Allongée sur son lit, elle chantonne Albion, et prends un bouquin. Le marque page tombe, un plan de Londres, le titre de l'œuvre? An Ideal Husband, d'Oscar Wilde, son auteur favoris, mais bizarrement, la lecture d'une pièce de théâtre lui est plus difficile que la lecture d'un roman.
« He passes from the room. Lady Chiltern rushes tords him, but the door is closed, en sherries it.
Pale with anguish, bewildered, help-less, she sways like a plant in the water. Her hands, outstretched, seem to tremble in the air like blooms in the vin then she flingues herself down a sofa and buries her face. Her snobs are like the snobs of a child »
Morte de fatigue après ces trois nuits, sans dormir réellement, elle repose son livre au bout d'un chapitre, et se demande pourquoi toutes ces soirées ne pourraient-elle pas durer toute une vie.

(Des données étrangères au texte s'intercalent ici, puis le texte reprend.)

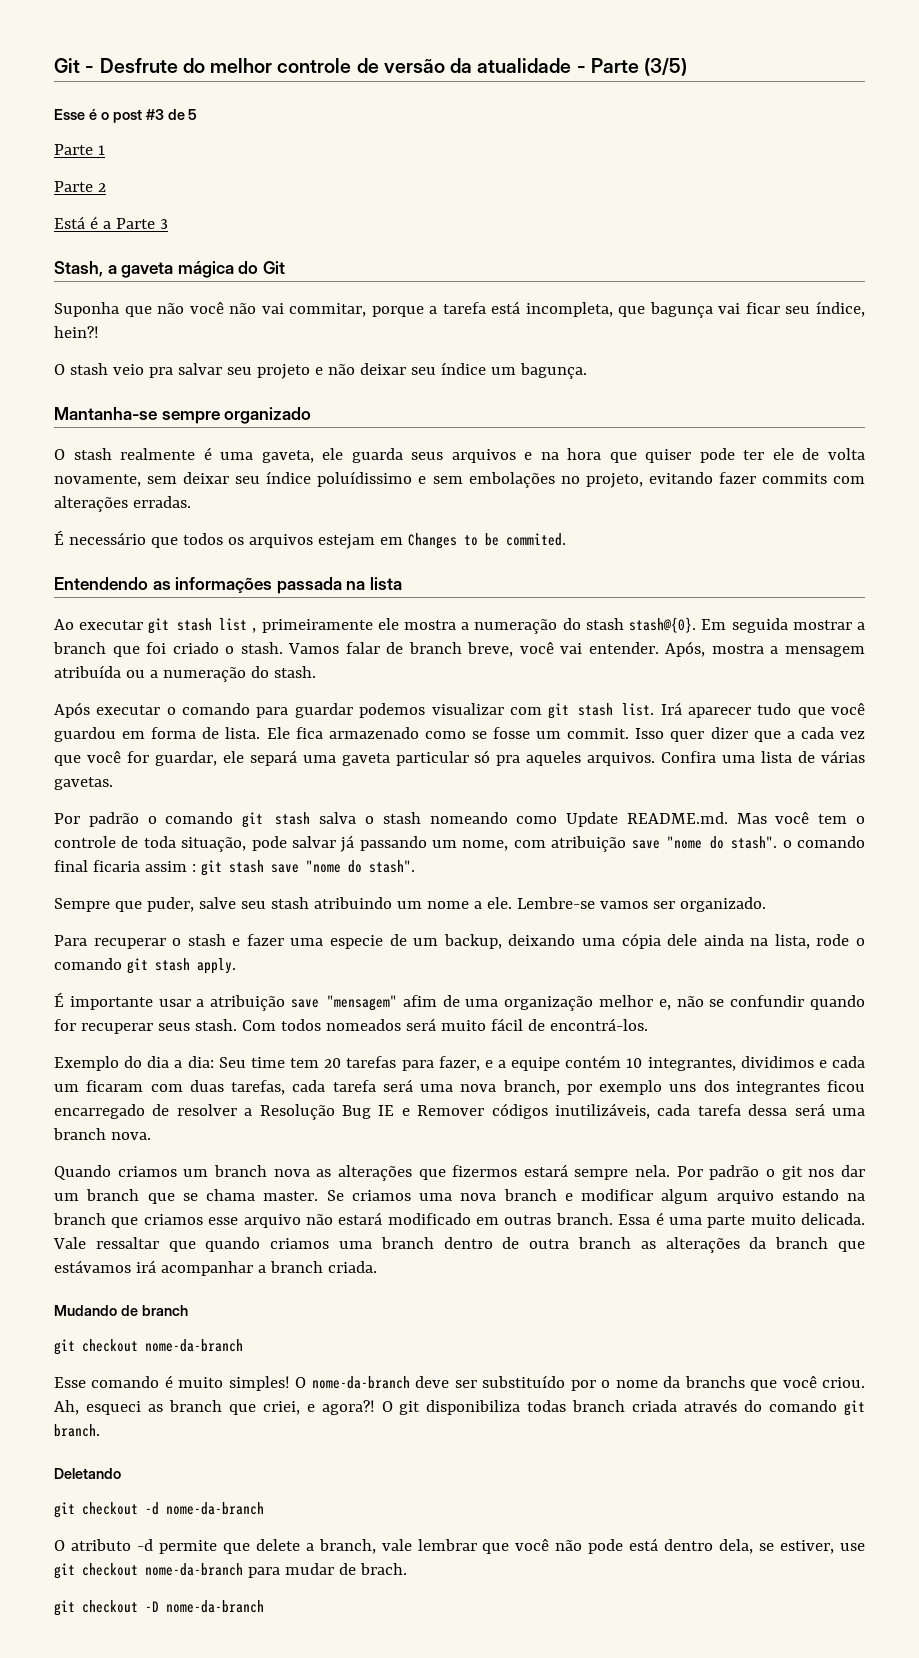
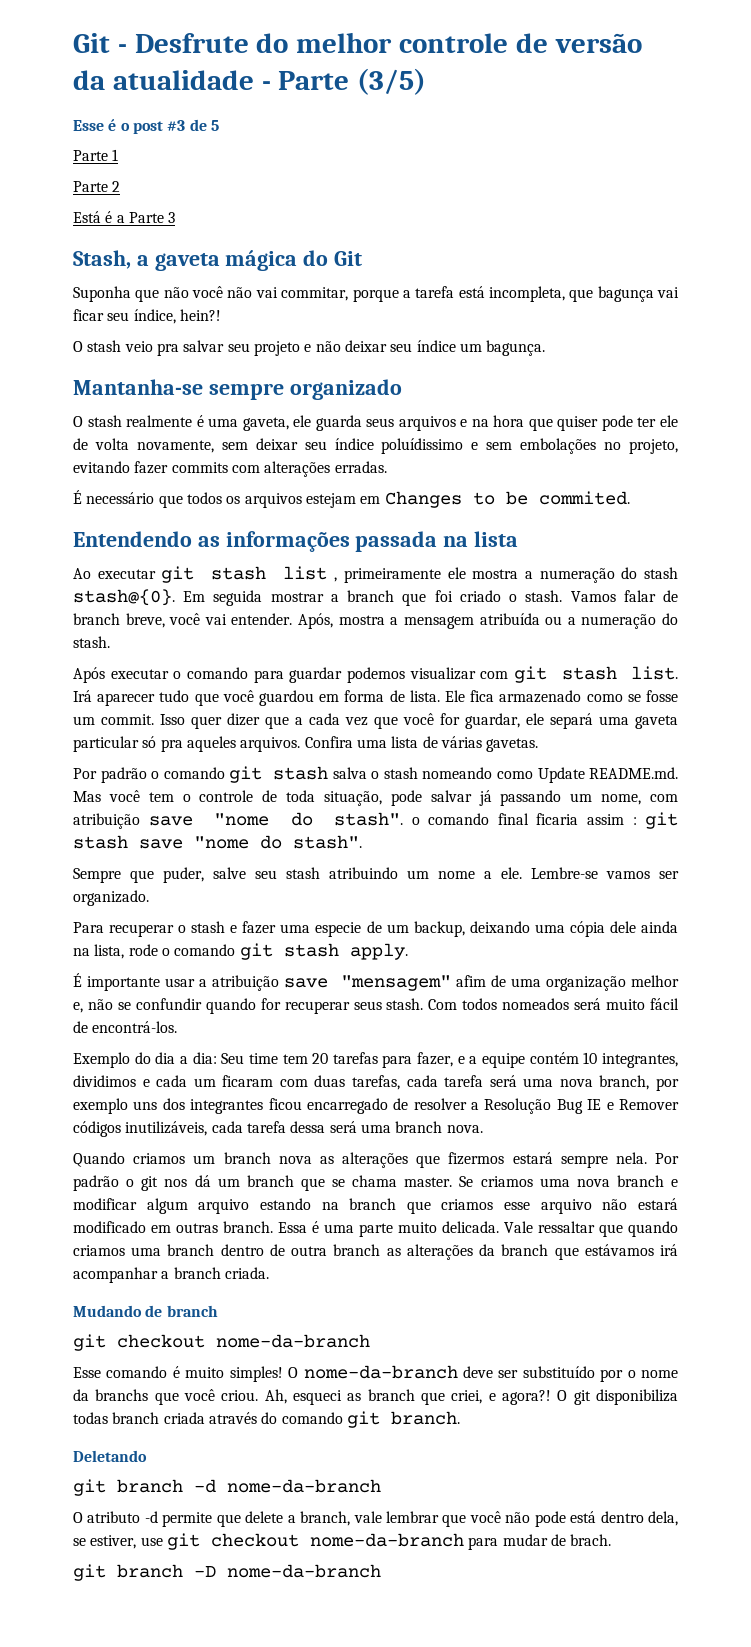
[840,1165,865,1177] dar -> [194,1175,211,1187] dá
[82,1502,138,1515] checkout -> [117,1479,183,1493] branch
[82,1600,138,1613] checkout -> [117,1564,183,1578] branch

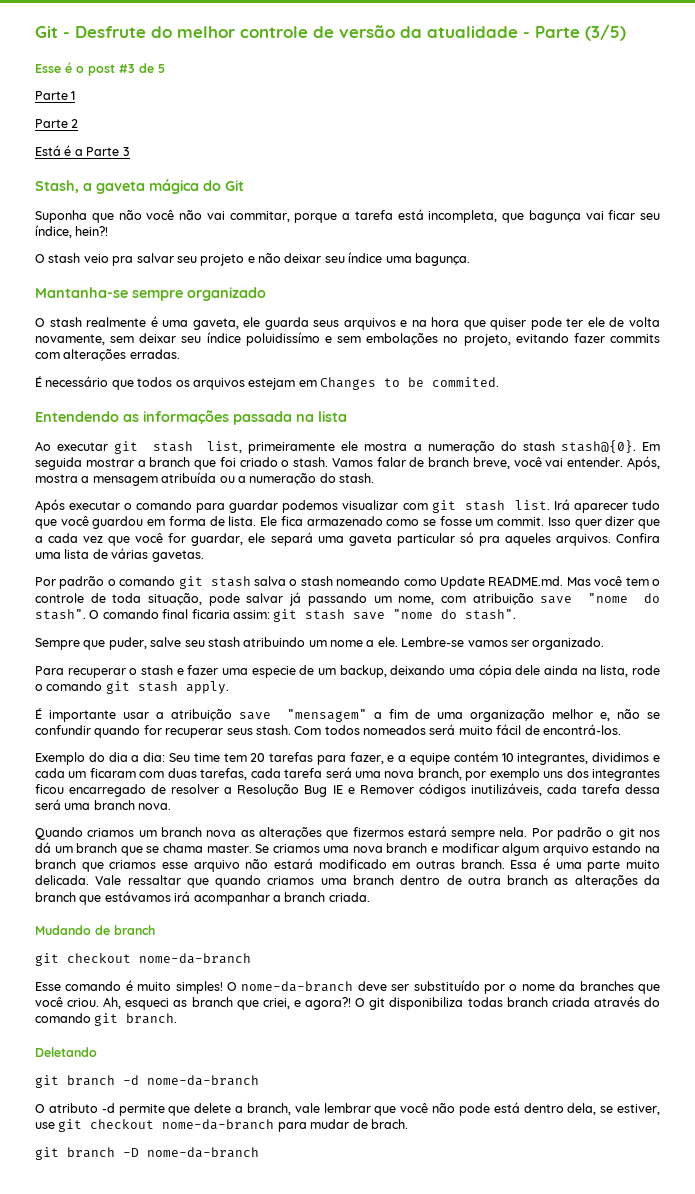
[459,343,482,352] um -> [385,256,412,263] uma
[381,438,464,454] poluídissimo -> [245,332,320,346] poluidissímo
[283,566,338,582] list , -> [207,441,243,453] list,
[411,817,420,825] o -> [89,610,100,619] O
[586,814,637,825] assim : -> [232,610,270,619] assim:
[455,975,486,987] afim -> [374,709,409,719] a fim
[95,1389,149,1401] branchs -> [579,981,634,991] branches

La première, fut blanche de chez blanche, la deuxième avec Amandine, fut terminé à quatre heure trente, et la dernière avec les quatre fantastiques à nouveau fantastiques, se termina sur les coups de six heure moins le quart...
Bon ok, c'est de l'abus, elles doivent reprendre le rythme scolaire, dans moins d'une semaines, elle traînerons leurs escarpins jusque dans leurs lycées respectifs, mais ça fait tellement de bien de se dire, que la vie (nuit?) et à nous, juste quand on commence à perdre notre lucidité.